- **TRY IT**
A verbatim copy of the records is required, with all pictures left out.

=== Begin Enclosure ===

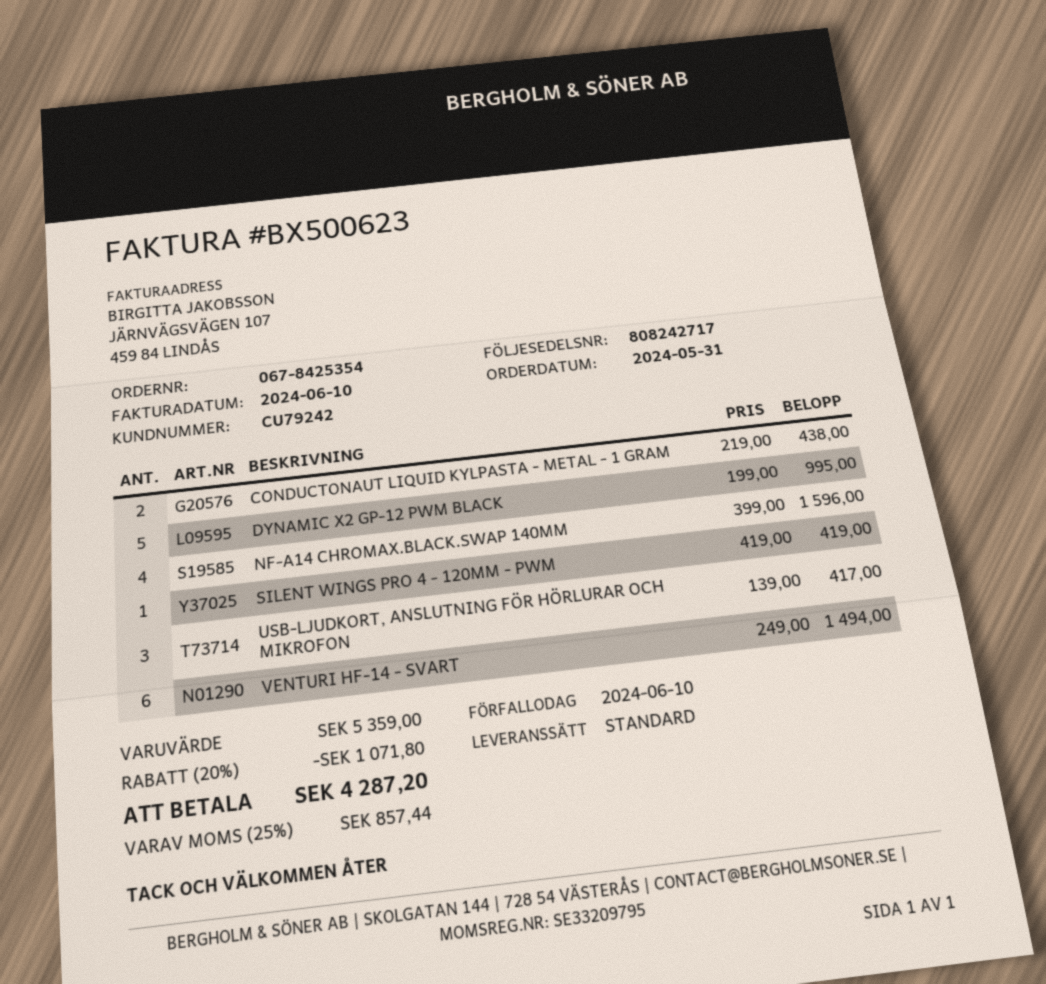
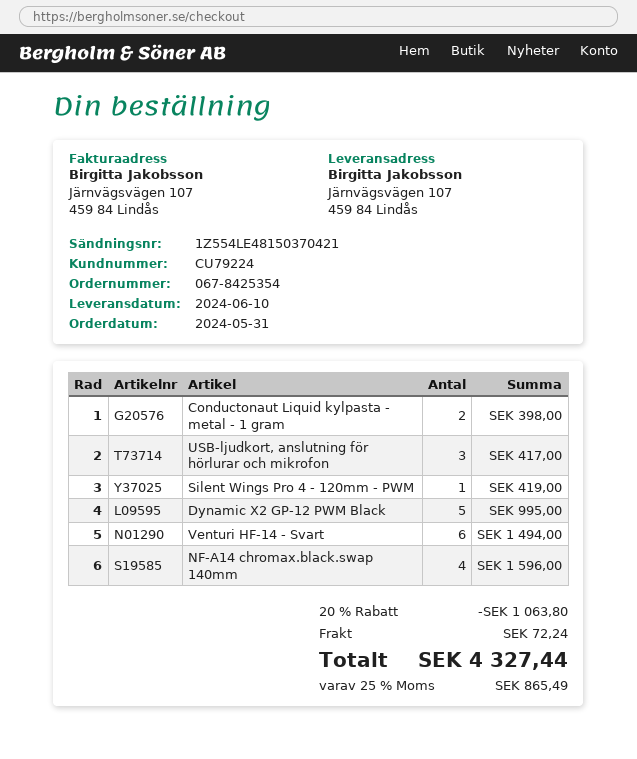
customer number: CU79242 -> CU79224
CONDUCTONAUT LIQUID KYLPASTA - METAL - 1 GRAM: 2 for 438.00 -> 2 for 398.00
discount: 20% = 1071.80 -> 20% = 1063.80
shipping: none -> 72.24
tax: 25% = 857.44 -> 25% = 865.49
total: 4287.20 -> 4327.44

=== End Enclosure ===

- **RESULT FOR THIS TASK**
customer number: CU79242 -> CU79224
CONDUCTONAUT LIQUID KYLPASTA - METAL - 1 GRAM: 2 for 438.00 -> 2 for 398.00
discount: 20% = 1071.80 -> 20% = 1063.80
shipping: none -> 72.24
tax: 25% = 857.44 -> 25% = 865.49
total: 4287.20 -> 4327.44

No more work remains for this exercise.